Le ADM, nell’analisi che ne fa O’Neil, anziché cercare la verità, la producono mediante punteggi. La creazione della verità è appunto sostenuta e rinforzata dal ciclo di feedback prodotto dall’AMD stessa, di fatto garantendo scientificità a mere opinioni.

La fallacità dei dispositivi in questione è delineata, innanzitutto, dalle mancanze congenite dei modelli su cui sono basati: “Ci sarebbero però sempre degli errori perché i modelli, per loro stessa natura, sono delle semplificazioni. Nessun modello”, così si legge nel saggio, “può includere tutta la complessità del mondo reale o le sfumature della comunicazione umana.

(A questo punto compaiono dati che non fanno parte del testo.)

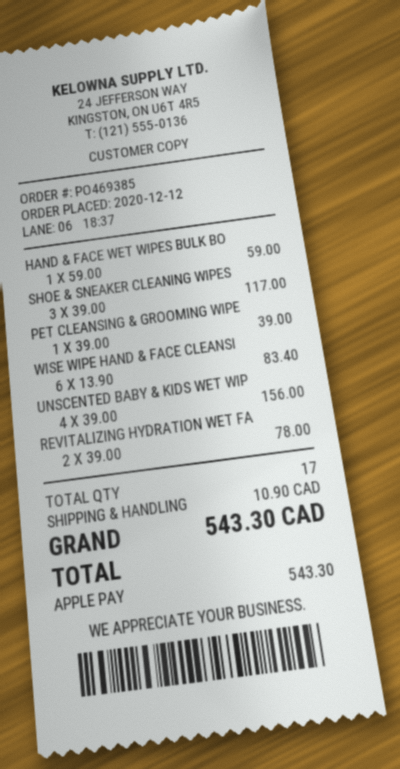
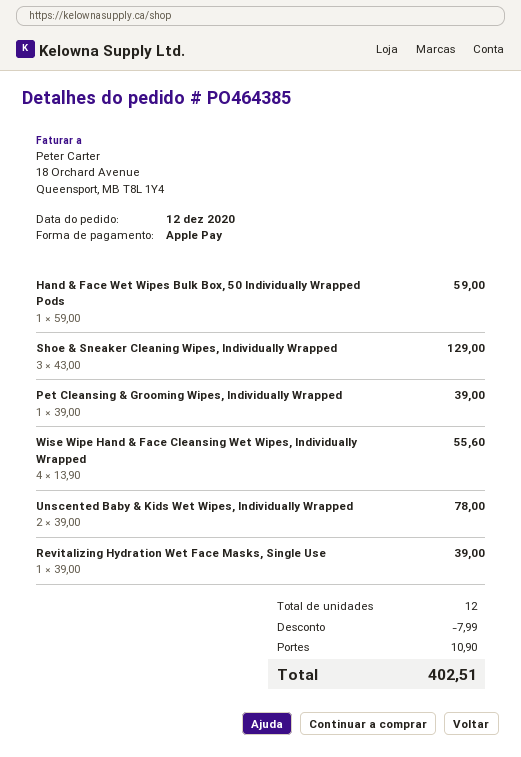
order number: PO469385 -> PO464385
SHOE & SNEAKER CLEANING WIPES: 3 x 39.00 = 117.00 -> 3 x 43.00 = 129.00
WISE WIPE HAND & FACE CLEANSI: 6 x 13.90 = 83.40 -> 4 x 13.90 = 55.60
UNSCENTED BABY & KIDS WET WIP: 4 x 39.00 = 156.00 -> 2 x 39.00 = 78.00
REVITALIZING HYDRATION WET FA: 2 x 39.00 = 78.00 -> 1 x 39.00 = 39.00
total quantity: 17 -> 12
discount: none -> 7.99
total: 543.30 -> 402.51

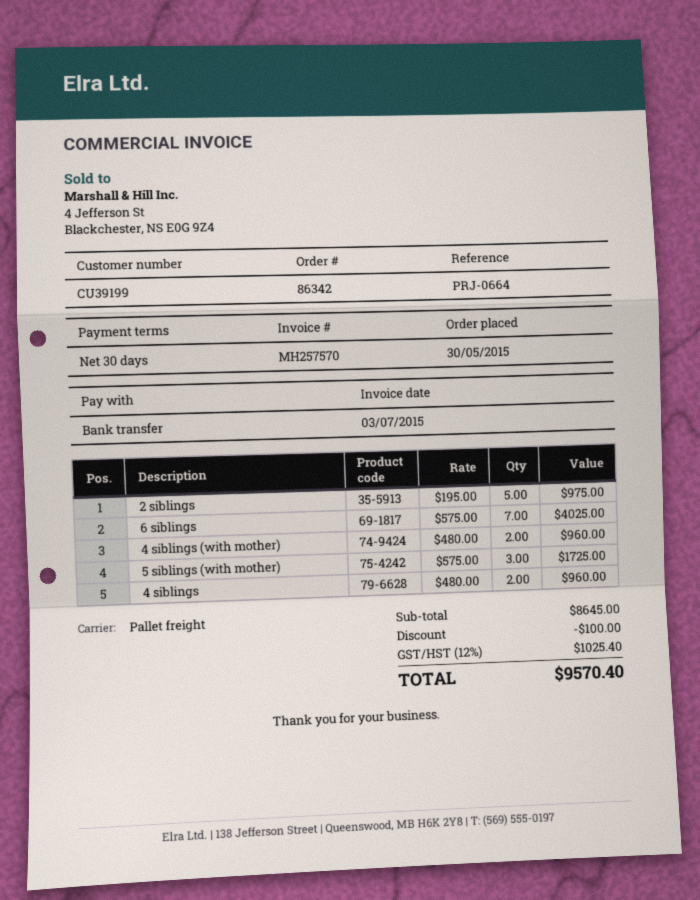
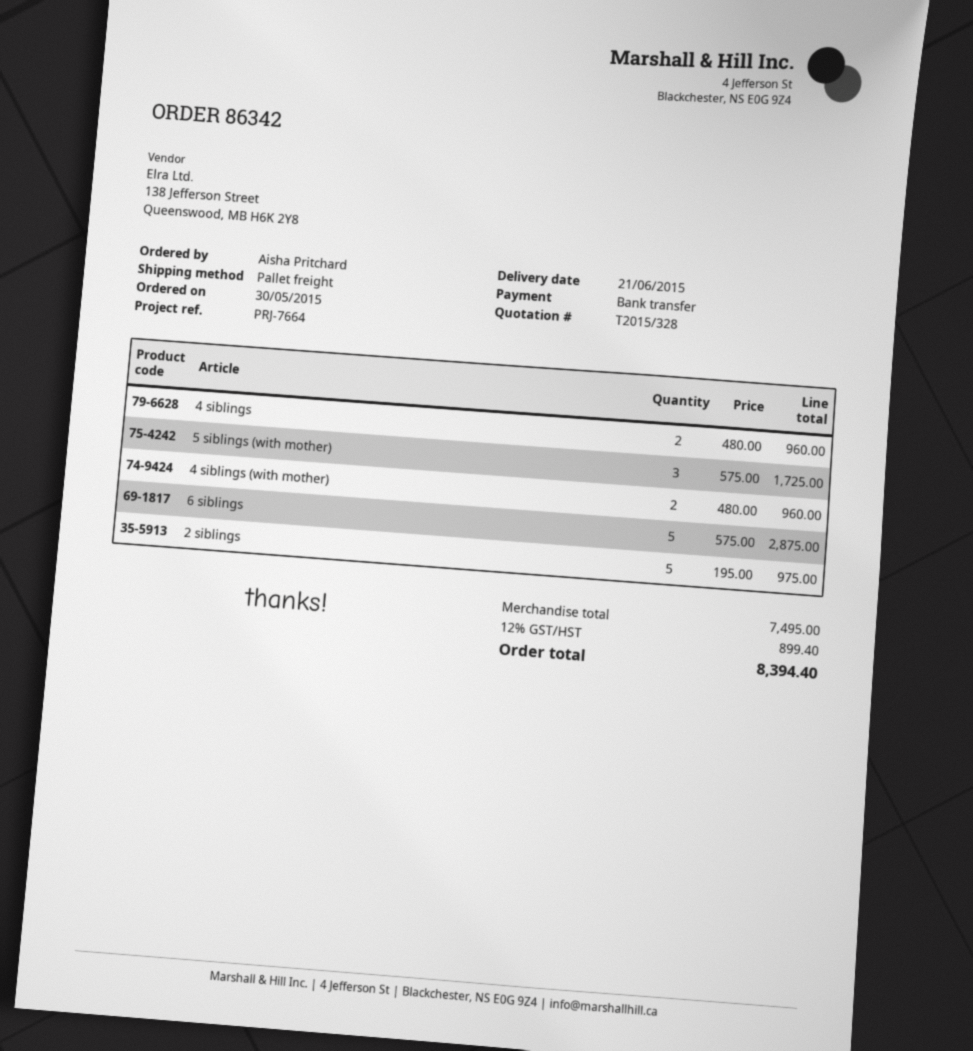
reference: PRJ-0664 -> PRJ-7664
6 siblings: 7 x 575.00 = 4025.00 -> 5 x 575.00 = 2875.00
subtotal: 8645.00 -> 7495.00
discount: 100.00 -> none
tax: 12% = 1025.40 -> 12% = 899.40
total: 9570.40 -> 8394.40

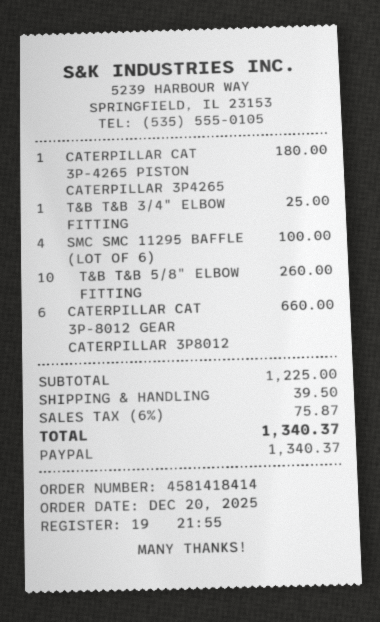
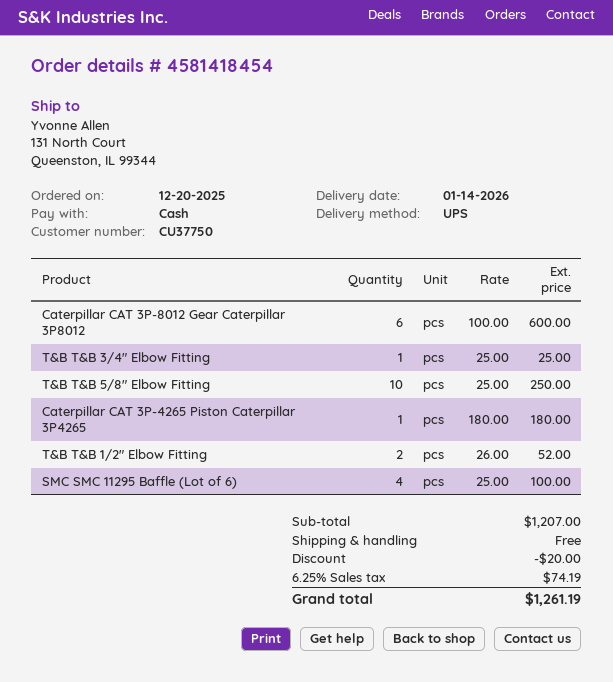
order number: 4581418414 -> 4581418454
payment method: PayPal -> cash
T&B T&B 5/8" ELBOW FITTING: 10 for 260.00 -> 10 for 250.00
CATERPILLAR CAT 3P-8012 GEAR CATERPILLAR 3P8012: 6 for 660.00 -> 6 for 600.00
T&B T&B 1/2" Elbow Fitting: none -> 2 for 52.00
subtotal: 1225.00 -> 1207.00
discount: none -> 20.00
shipping: 39.50 -> 0.00
tax: 6% = 75.87 -> 6.25% = 74.19
total: 1340.37 -> 1261.19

È inevitabile che alcune importanti informazioni vengano tralasciate. Gli angoli ciechi di un modello sono il riflesso delle valutazioni e delle priorità dei suoi creatori. Vediamo in questo caso che i modelli, nonostante la loro imputazione di imparzialità, sono il riflesso di obiettivi e ideologie. I valori e i desideri influenzano le nostre scelte, dai dati che decidiamo di raccogliere, alle domande che facciamo. I modelli sono opinioni radicate nella matematica”.

È evidente come l’utilizzo di modelli predittivi sarà sempre maggiore in futuro, proprio questo probabile aumento deve stimolare una sempre più attenta selezione qualitativa delle informazioni di cui si “cibano” i suddetti strumenti.

Che si tratti di nuovi software per la mappatura del crimine come PredPol o dell’aumento endemico delle “university for profit” statunitensi, i danni causati dalle ADM possono essere di dimensioni gigantesche. Comprenderne la soggettività e la pericolosità è fondamentale per evitare un aumento incontrollato delle diseguaglianze e una ulteriore polarizzazione del tessuto sociale, con tutti i rischi sistemici che ne possono derivare.